**Work to be completed**
Please give an exact copy of every line from the one holding "font-size: 13px;" through the final line of the records below.

Record set: Begin

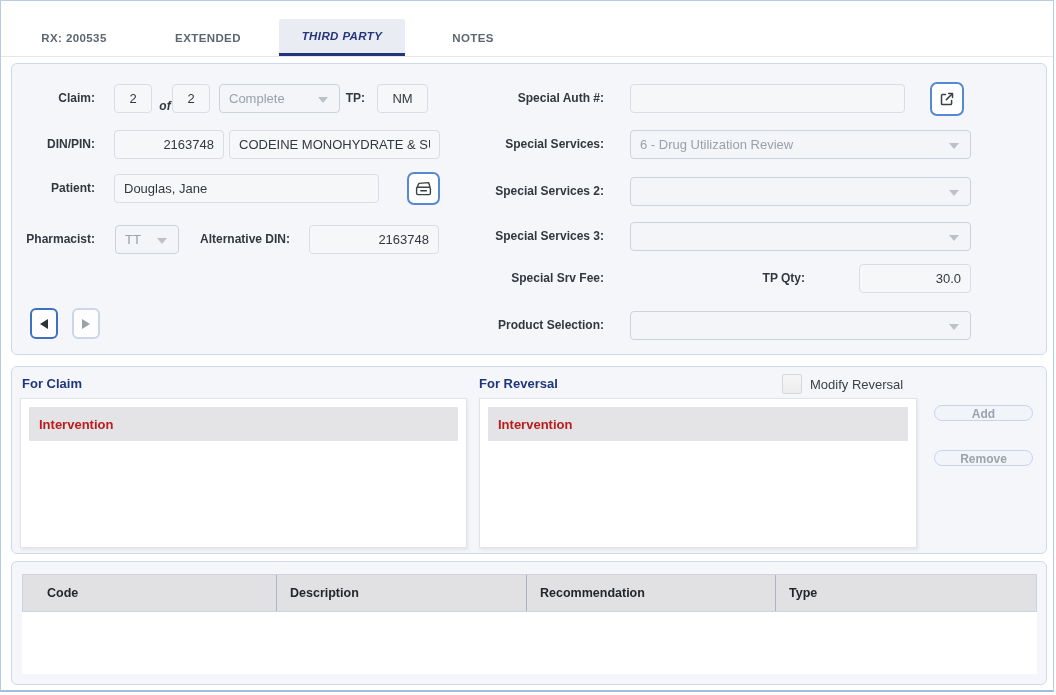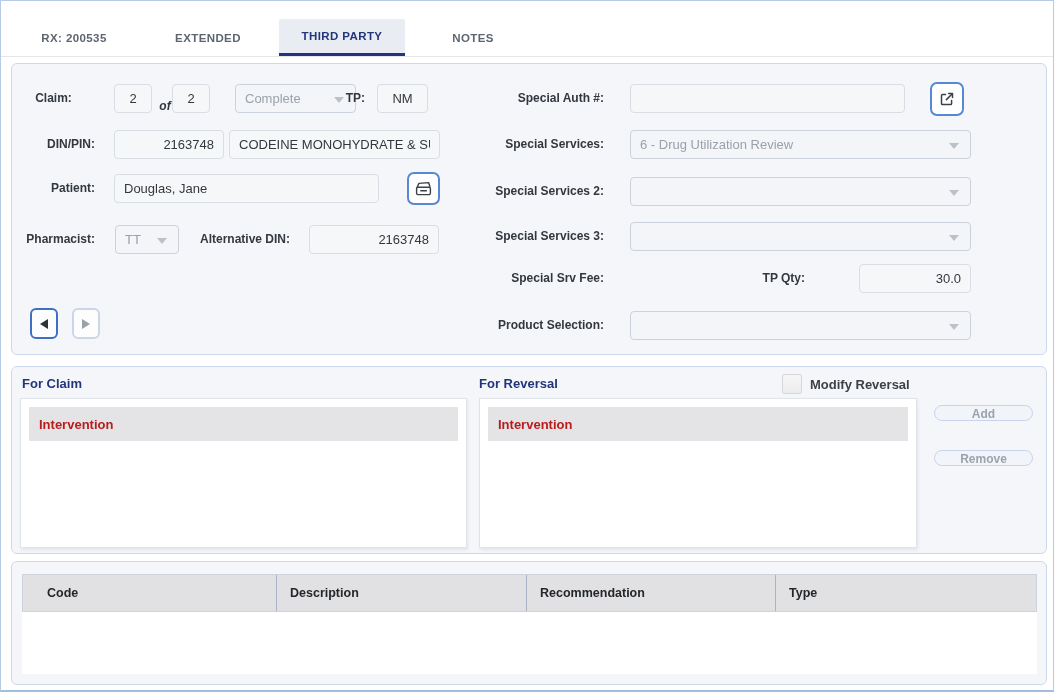--- a/index.html
+++ b/index.html
@@ -227,7 +227,7 @@
   <div class="tab" style="left:163px;width:88px;">
     <span>EXTENDED</span>
   </div>
-  <div class="tab active" style="left:278px;width:126px;">
+  <div class="tab active" style="left:278px;width:126px;font-style:italic;">
     <span>THIRD PARTY</span>
   </div>
   <div class="tab" style="left:436px;width:72px;">

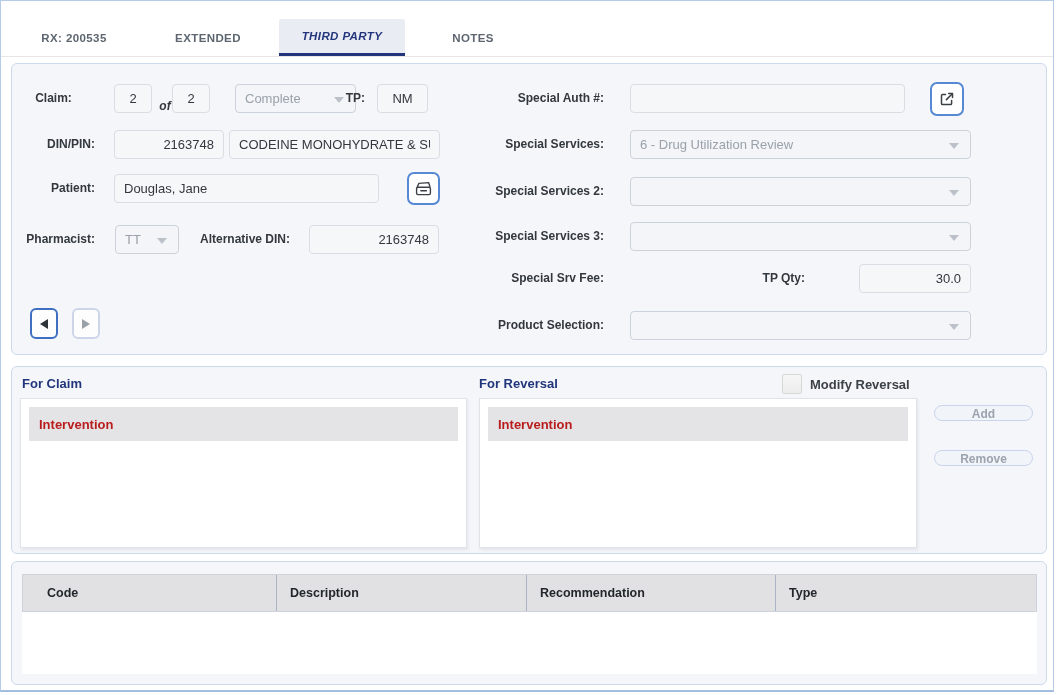--- a/index.html
+++ b/index.html
@@ -237,7 +237,7 @@
 
   <div class="panel" style="left:10px;top:62px;width:1036px;height:292px;">
 
-    <div class="lbl" style="left:0;top:27px;width:83px;text-align:center;">Claim:</div>
+    <div class="lbl" style="left:0;top:27px;width:83px;">Claim:</div>
     <input class="inp center" style="left: 102px; top: 20px; width: 38px;" value="2">
     <div class="lbl center" style="left:142px;top:35px;width:22px;font-style:italic;">of</div>
     <input class="inp center" style="left: 160px; top: 20px; width: 38px;" value="2">

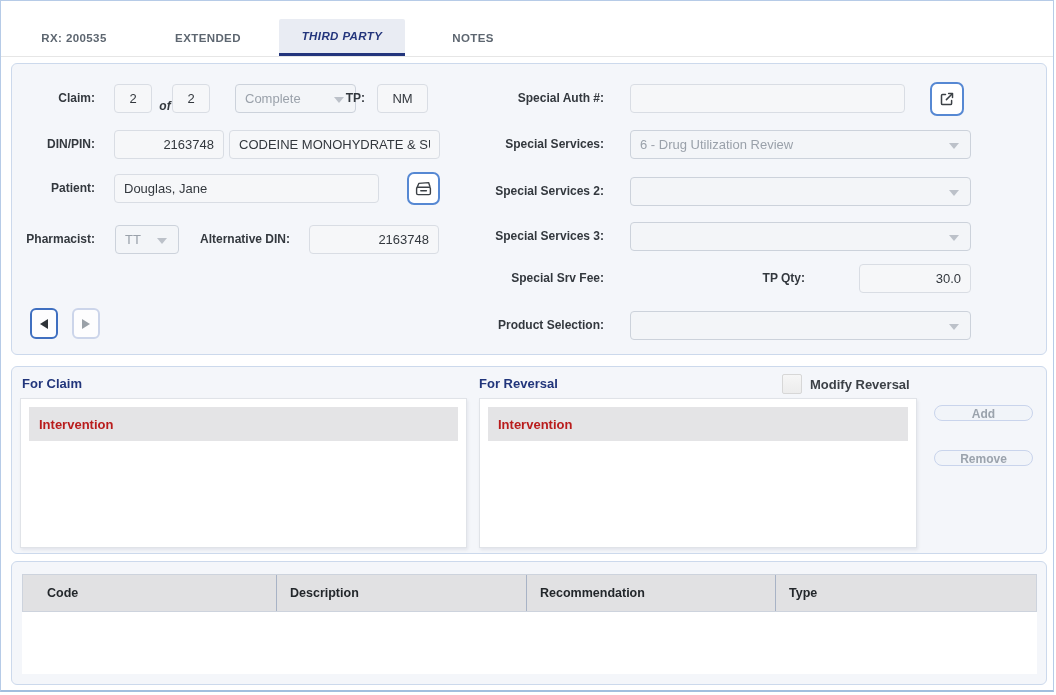--- a/index.html
+++ b/index.html
@@ -241,7 +241,7 @@
     <input class="inp center" style="left: 102px; top: 20px; width: 38px;" value="2">
     <div class="lbl center" style="left:142px;top:35px;width:22px;font-style:italic;">of</div>
     <input class="inp center" style="left: 160px; top: 20px; width: 38px;" value="2">
-    <div class="sel" style="left:223px;top:20px;width:121px;">
+    <div class="sel" style="left:207px;top:20px;width:121px;">
       <span>Complete</span>
     </div>
     <div class="lbl" style="left:330px;top:27px;width:23px;">TP:</div>

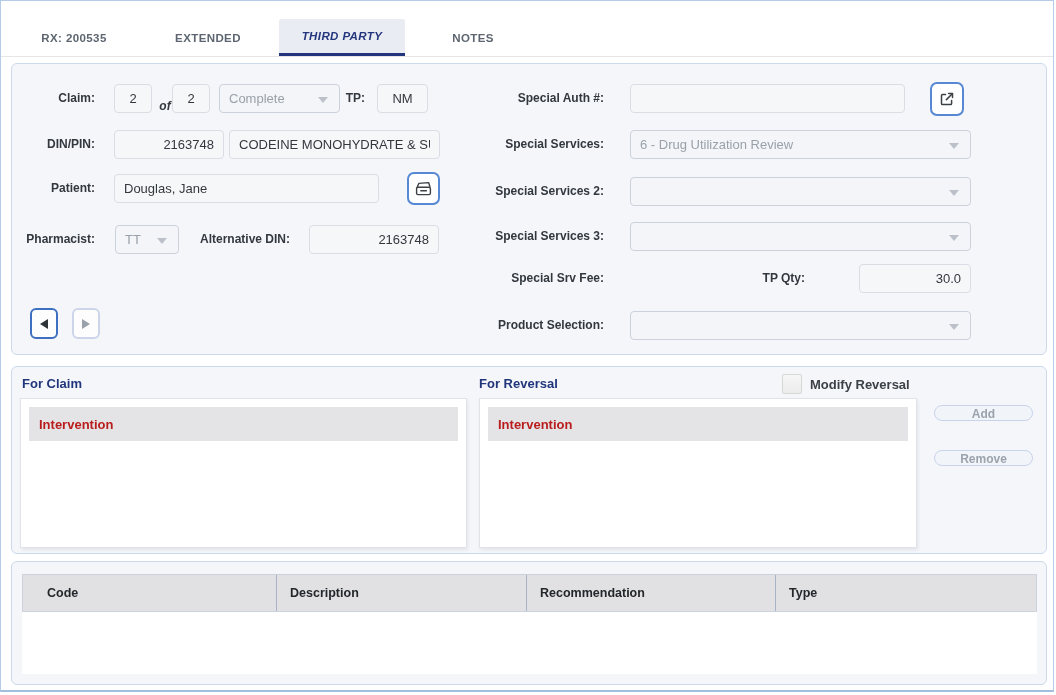--- a/index.html
+++ b/index.html
@@ -175,7 +175,7 @@
     position: absolute;
     font-size: 13px;
     color: #3c4147;
-    font-weight: bold;
+    font-weight: normal;
   }
   .btn {
     position: absolute;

Record set: End

**Output**
     font-size: 13px;
     color: #3c4147;
-    font-weight: bold;
+    font-weight: normal;
   }
   .btn {
     position: absolute;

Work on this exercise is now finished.